San Francisco anti-Muslim bus ads spark harsh criticism
San Francisco civic officials have denounced a “racist” anti-Muslim ad campaign underway in the city. Controversial ads with jihadist slogans have appeared on 10 city buses, all of which bear incendiary Islamist quotes.
Those who use public transit in San Francisco, or just pay attention to its ads, might run into the following statements:
“Killing Jews is worship that brings us closer to Allah,” a saying attributed to Palestinian militant group of Hamas; “The first thing we are calling you to is to Islam,” an alleged quote by Osama Bin Laden; “The mosques are our barracks, the domes our helmets, the minarets our bayonets and the faithful our soldiers,”Turkish Prime Minister Recep Erdogan is portrayed as saying.
Other posters feature the Times Square car bomber and Nidal Hasan, the Fort Hood, Texas, shooter.
The campaign is sponsored by the American Freedom Defense Initiative (AFDI), a group whose stated goal is to resist the “Islamisation of America.” The organization aims to show the “reality of jihad and root causes of terrorism, from the words of jihadists themselves,” AFDI Executive Director Pamela Geller told AP.
AFDI’s website published a statement explaining their ad campaign: “Muslim Brotherhood and Hamas front groups, with eager help from the mainstream media, have embarked on a cynical nationwide campaign to confuse Americans about the meaning of jihad, and make us complacent about the threat of jihad and Islamic supremacism. At AFDI, we’re fighting back.”

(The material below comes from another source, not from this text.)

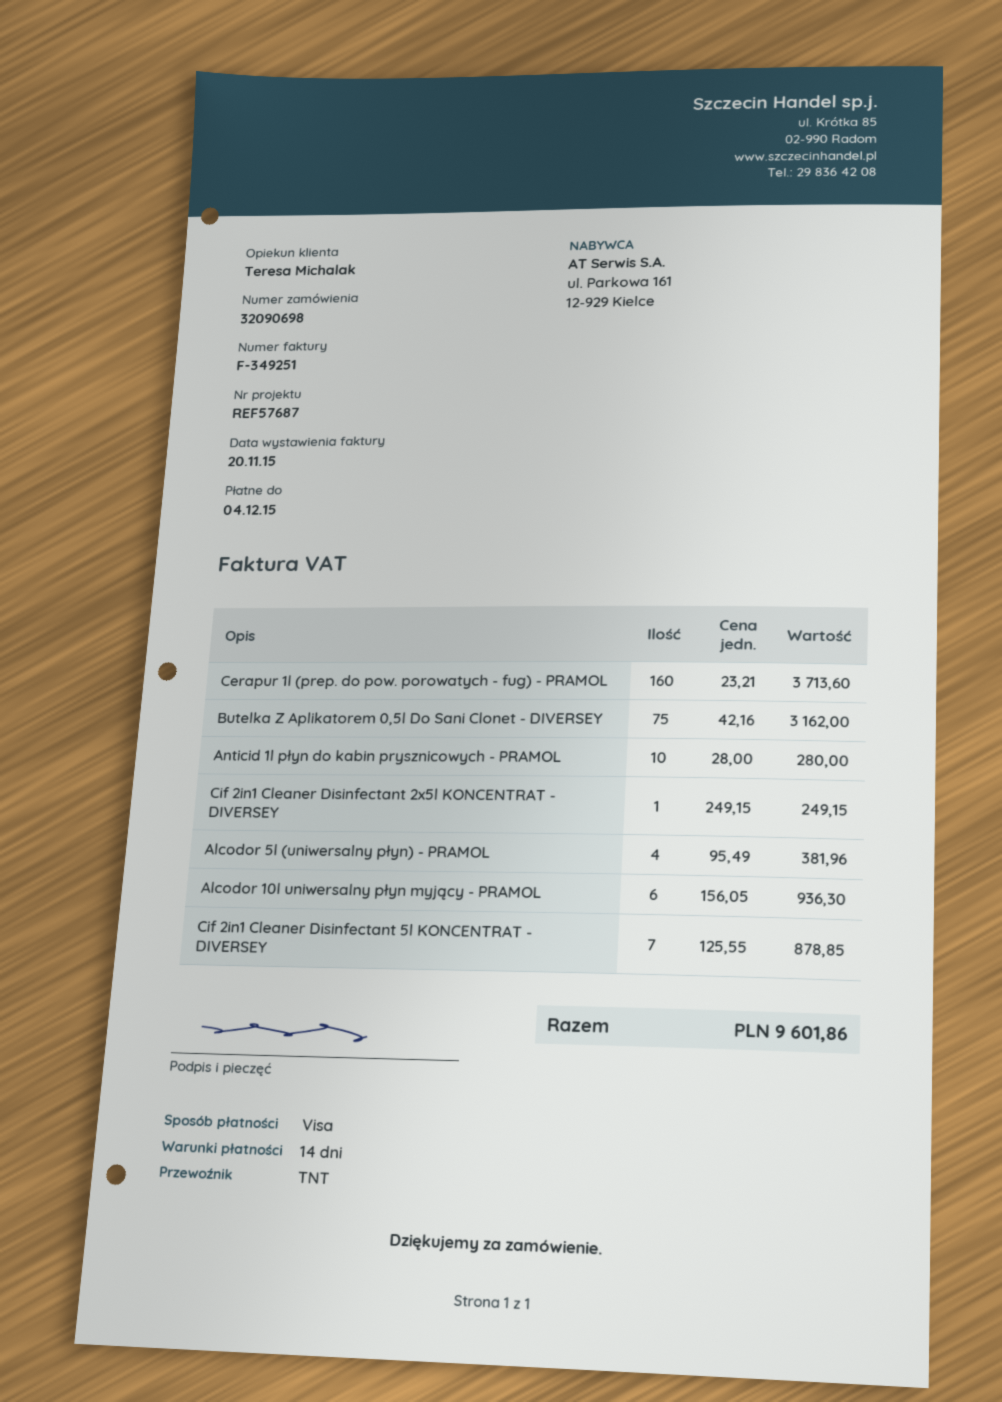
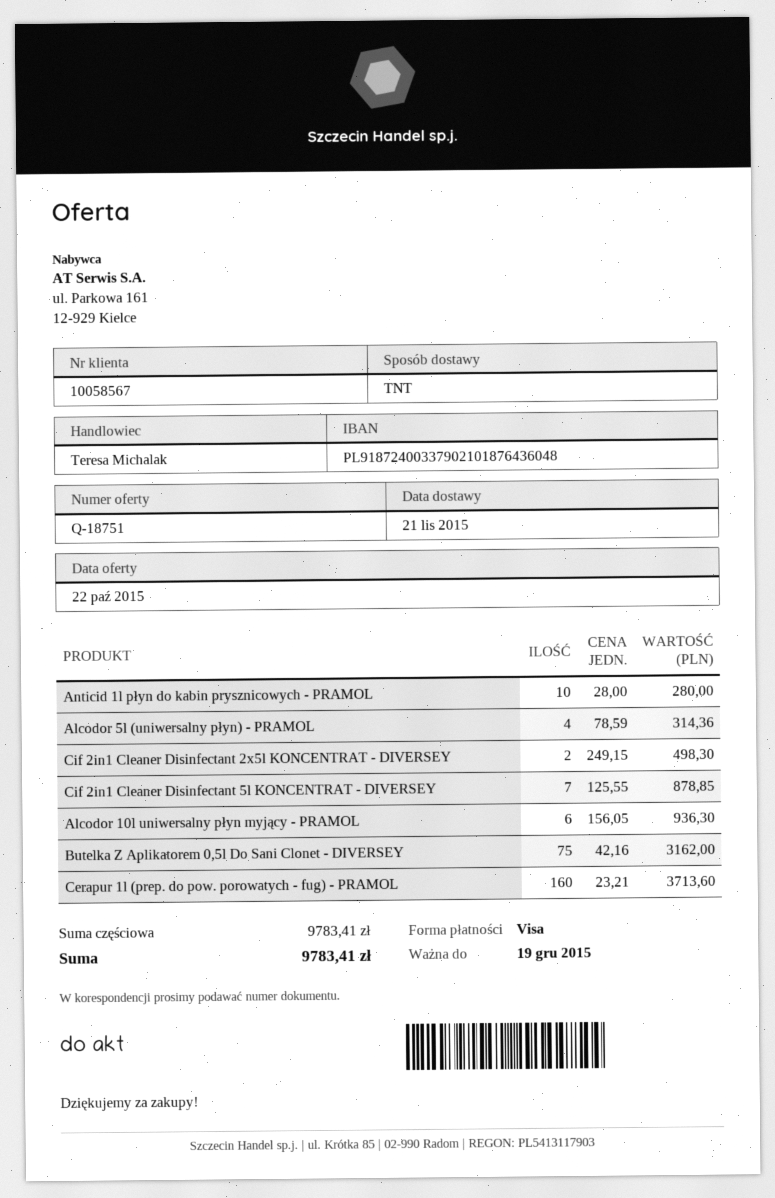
Cif 2in1 Cleaner Disinfectant 2x5l KONCENTRAT - DIVERSEY: 1 x 249.15 = 249.15 -> 2 x 249.15 = 498.30
Alcodor 5l (uniwersalny płyn) - PRAMOL: 4 x 95.49 = 381.96 -> 4 x 78.59 = 314.36
total: 9601.86 -> 9783.41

City authorities have vehemently denounced the ads as racist. “San Francisco is a city that celebrates its diversity, and hateful speech and discrimination against our Arab and Muslim communities will never be tolerated,” Mayor Ed Lee said on Monday. And San Francisco District Attorney George Gascon said the ads aim to “denigrate, marginalize and dehumanize our city’s Arab and Muslim communities.”
Pamela Geller, however, believes the ads are not hate speech, but a reality check on Islamic aggression in which the slogans speak for themselves. “City officials denounce our ads, but not the actual quotes from high-profile jihadists calling for holy war and genocide,” she said. “The purpose of our ads is to show the purpose of jihad.”
San Francisco’s transit agency said a court ruling on the First Amendment has forced it to accept the ads.
The ads will run for one month, and were placed on 10 of San Francisco’s 800 public transit buses. AFDI paid $5,000 for the campaign, money that will reportedly be spent to fund a study on the impact of discrimination against the Muslim community. “We’re going to take their money of hate and use it to do good,” said Theresa Sparks, executive director of the city’s Human Rights Commission.
Similar ads have appeared on transit systems in Washington, DC, Chicago and Portland. The ads intentionally employ a similar font and layout as a recent series of pro-Islam ‘MyJihad’ ads.
AFDI ran a similar campaign in San Francisco in August, and posted ads in New York City; the latest ran in September, in which enemies of Israel were implied to be “savages.”